Chez UCB, nous ne nous limitons pas à réaliser des tâches, nous créons de la valeur. Nous ne craignons pas d'aller de l'avant, de collaborer et d'innover pour faire la différence auprès des patients. Nous avons une culture de bienveillance et solidarité où chacun se sent inclus, respecté et a des chances égales de faire de son mieux. Nous allons au-delà pour créer de la valeur pour nos patients, et toujours dans une optique humaine, que ce soit pour nos patients, nos employés ou notre planète. En travaillant pour nous, vous découvrirez un monde où vous pourrez grandir et aurez la liberté de tracer votre propre parcours professionnel et accomplir votre plein potentiel.   

Chez UCB, nous avons adopté une approche hybride du travail, réunissant les équipes dans des hubs locaux pour favoriser la curiosité collaborative.

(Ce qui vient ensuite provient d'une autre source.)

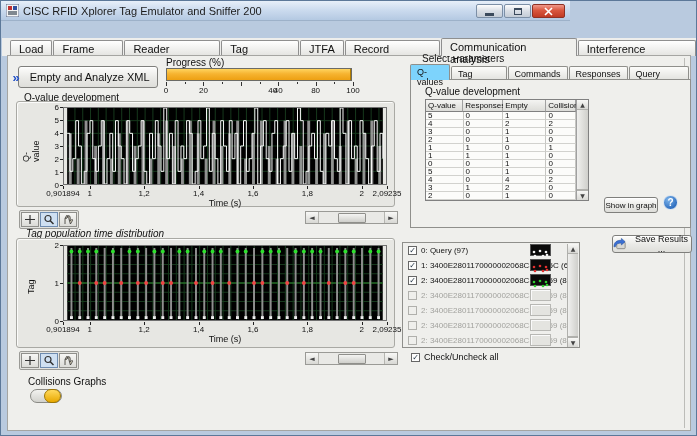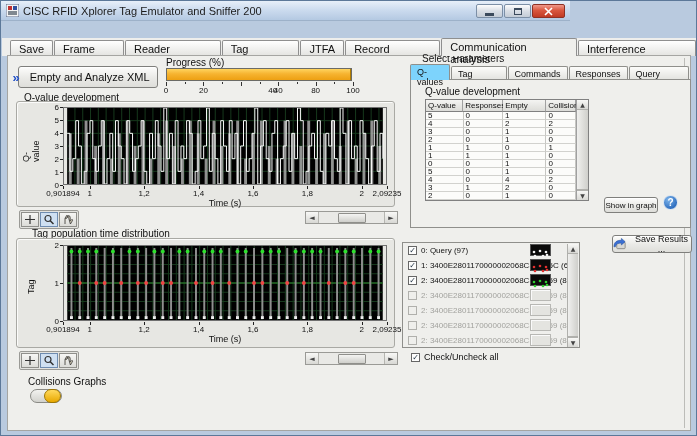--- a/index.html
+++ b/index.html
@@ -134,21 +134,21 @@
         </div>
       <div class="winbtn close">
         <svg width="9" height="9" viewBox="0 0 9 9">
             <path d="M1 1 L8 8 M8 1 L1 8" stroke="#fff" stroke-width="1.6"></path>
           </svg>
       </div>
     </div>
   </div>
 
   <div id="tabstrip">
-      <div class="mtab">Save</div>
+      <div class="mtab">Load</div>
       <div class="mtab">Frame info</div>
       <div class="mtab">Reader analysis</div>
       <div class="mtab">Tag analysis</div>
       <div class="mtab">JTFA</div>
       <div class="mtab">Record analysis</div>
       <div class="mtab active">Communication analysis</div>
       <div class="mtab">Interference analysis</div>
     </div>
 
   <div id="content">
@@ -325,21 +325,21 @@
             <path d="M3 10 V5 C3 3 4 3 4 5 M4 5 V3 C4 1 5.4 1 5.4 3 M5.4 4 V2.4 C5.4 0.8 6.8 0.8 6.8 2.6 M6.8 4.4 V3 C6.8 1.6 8.2 1.8 8.2 3.4 V7 L9.5 5.8 C10.5 5 11 6 10.2 7 L8.4 10 Z" fill="#e8e0c8" stroke="#333" stroke-width="0.8"></path>
           </svg>
         </div>
       </div>
     <div class="hscroll" style="left:297px; top:155px;">
       <div class="sb-arrow">◄</div>
       <div class="hthumb"></div>
       <div class="sb-arrow">►</div>
     </div>
 
-    <div class="graph-title" style="left:24px; top:172px;">Tag population time distribution</div>
+    <div class="graph-title" style="left:18px; top:172px;font-style:italic;">Tag population time distribution</div>
     <div class="graph-panel" id="gpanel2" style="left:8px; top:182px; height:110px;">
         <div class="ylab" style="left: 2px; top: 38px; width: 24px;">Tag</div>
         <div class="ytick" style="left: 26px; top: 2px;">2</div>
         <div class="axmark" style="left: 43px; top: 6px; width: 3px; height: 1px;"></div>
         <div class="ytick" style="left: 26px; top: 40px;">1</div>
         <div class="axmark" style="left: 43px; top: 44px; width: 3px; height: 1px;"></div>
         <div class="ytick" style="left: 26px; top: 78px;">0</div>
         <div class="axmark" style="left: 43px; top: 82px; width: 3px; height: 1px;"></div>
         <svg width="324" height="76" viewBox="0 0 324 76" class="plot-svg" style="top: 6px;">
           <rect x="0" y="0" width="324" height="76" fill="#000000"></rect>

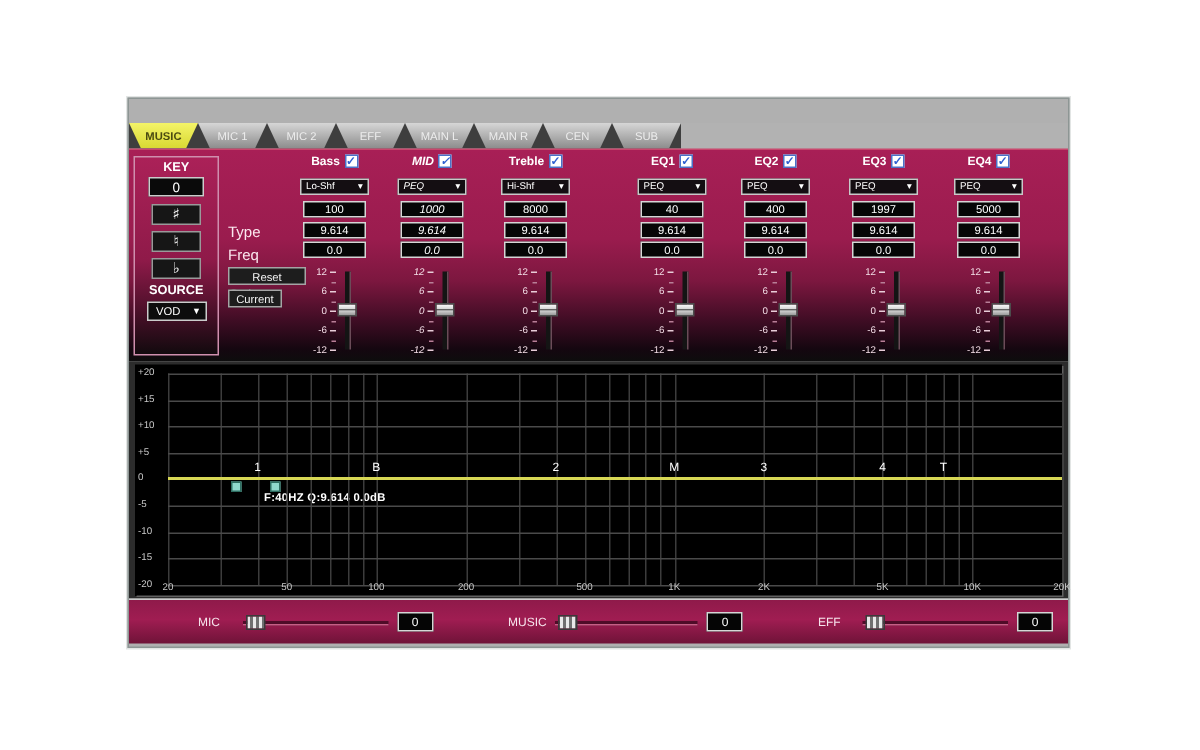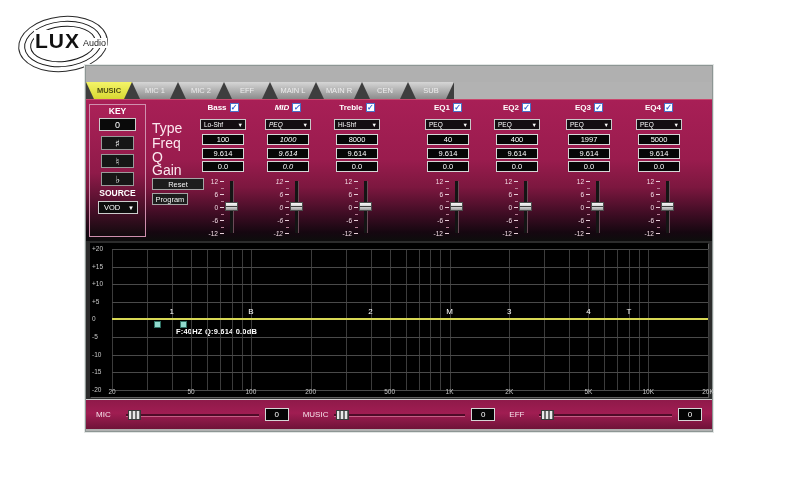--- a/index.html
+++ b/index.html
@@ -60,21 +60,21 @@
           border:1px solid #cccccc;color:#fff;font-size:9px;text-align:center;line-height:13px;box-sizing:border-box;}
   .kbtn{position:absolute;left:11px;width:33px;height:14px;background:#161616;border:1px solid #9a9a9a;
         color:#fff;font-size:10px;line-height:13px;text-align:center;box-sizing:border-box;cursor:pointer;
         font-family:"DejaVu Sans",sans-serif;}
   #srcdd{position:absolute;left:8px;top:96px;width:40px;height:13px;background:#0d0d0d;border:1px solid #cccccc;
          color:#fff;font-size:7.5px;line-height:12px;box-sizing:border-box;cursor:pointer;}
   #srcdd .txt{margin-left:5px;}
   #srcdd .arr{position:absolute;right:3px;top:0;font-size:6px;color:#fff;}
 
   
-  .rowlab{position:absolute;left:66px;color:#fce8ef;font-size:14px;}
+  .rowlab{position:absolute;left:66px;color:#fce8ef;font-size:10px;margin-top:30px;}
   .dkbtn{position:absolute;left:66px;background:#1d1d1d;border:1px solid #a5a5a5;color:#f2f2f2;
          font-size:7.5px;text-align:center;box-sizing:border-box;cursor:pointer;}
 
   
   .col{position:absolute;top:0;width:56px;height:142px;}
   .colhead{position:absolute;top:3px;width:100%;text-align:center;color:#fff;font-size:8px;
            font-weight:bold;display:flex;justify-content:center;align-items:center;gap:3px;}
   .chk{width:9px;height:9px;background:#fff;border:1px solid #4a72c8;font-size:8px;line-height:8px;
        color:#2f5fd0;text-align:center;box-sizing:border-box;cursor:pointer;}
   .dropdown{position:absolute;top:19px;left:5px;width:46px;height:11px;background:#140e12;
@@ -108,42 +108,35 @@
   .mkr{position:absolute;font-size:8px;color:#fff;line-height:8px;transform:translateX(-50%);}
   .ehandle{position:absolute;width:7px;height:7px;background:#8fd8cc;border:1px solid #2e6e62;
            box-sizing:border-box;cursor:grab;}
   #tooltip{position:absolute;left:86px;top:84px;font-size:7.5px;color:#fff;font-weight:bold;letter-spacing:.2px;}
 
   
   #mixerbar{position:absolute;left:0;top:333px;width:626px;height:30px;
             background:linear-gradient(180deg,#8f1a4a 0%,#a01d52 45%,#6f1338 100%);
             border-top:1px solid #cccccc;box-sizing:border-box;display:flex;align-items:center;
             padding:0 10px;gap:14px;}
-  .mgroup{flex:1;display:flex;align-items:center;gap:6px;}
+  .mgroup{flex:1;display:flex;align-items:center;gap:6px;margin-left:36px;}
   .mlab{font-size:8px;color:#f6e3eb;min-width:24px;}
   .mtrack{flex:1;position:relative;height:10px;cursor:pointer;}
   .mtrack::before{content:"";position:absolute;left:0;right:0;top:4px;height:2px;background:#4f0c28;
                   border-bottom:1px solid #c75e86;}
   .mgrip{position:absolute;left:2px;top:0;width:13px;height:10px;border:1px solid #3a3a3a;box-sizing:border-box;
          background:repeating-linear-gradient(90deg,#e8e8e8 0 2px,#6f6f6f 2px 4px);cursor:grab;}
   .mval{width:24px;height:13px;background:#050505;border:1px solid #d6d6d6;box-sizing:border-box;
         color:#fff;font-size:8px;line-height:11px;text-align:center;}
 </style>
 </head>
 <body>
 
 <div id="stage">
 
-  <div id="logo">
-    <div class="ring r3"></div>
-    <div class="ring r2"></div>
-    <div class="ring r1"></div>
-    <span class="lux">LUX</span>
-    <span class="audio">Audio</span>
-  </div>
 
   <div id="win">
 
 
     <div id="tabbar">
       <div id="tabstrip">
           <div class="tab active">MUSIC</div>
           <div class="tab">MIC 1</div>
           <div class="tab">MIC 2</div>
           <div class="tab">EFF</div>
@@ -169,21 +162,21 @@
           <span class="arr">▼</span>
         </div>
       </div>
 
       <div class="rowlab" style="top:20px">Type</div>
       <div class="rowlab" style="top:35px">Freq</div>
       <div class="rowlab" style="top:49px">Q</div>
       <div class="rowlab" style="top:62px">Gain</div>
 
       <div class="dkbtn" style="top:78px;width:52px;height:12px;line-height:11px">Reset</div>
-      <div class="dkbtn" style="top:93px;width:36px;height:12px;line-height:11px">Program</div>
+      <div class="dkbtn" style="top:93px;width:36px;height:12px;line-height:11px">Current</div>
 
     <div class="col" style="left: 109px;">
           <div class="colhead">
             <span>Bass</span>
             <div class="chk">✓</div>
           </div>
           <div class="dropdown"><span class="txt">Lo-Shf</span><span class="arr">▼</span></div>
           <div class="vb freq">100</div>
           <div class="vb q">9.614</div>
           <div class="vb gain">0.0</div>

Sauf mention contraire dans la description du poste ou incompatibilité avec ses missions, ce poste est hybride, avec 40 % du temps de travail effectué au bureau.

UCB est un employeur qui promeut l'égalité des chances. Toutes les décisions d'embauche seront prises sans tenir compte de toute caractéristique protégée par les lois applicables. Si vous avez besoin d'ajustements à notre processus de recrutement afin de mettre en valeur vos compétences, veuillez nous contacter à l'adresse [email protected]. À noter que si votre message ne concerne pas une demande d'ajustements, nous ne pourrons pas vous assister par ce biais.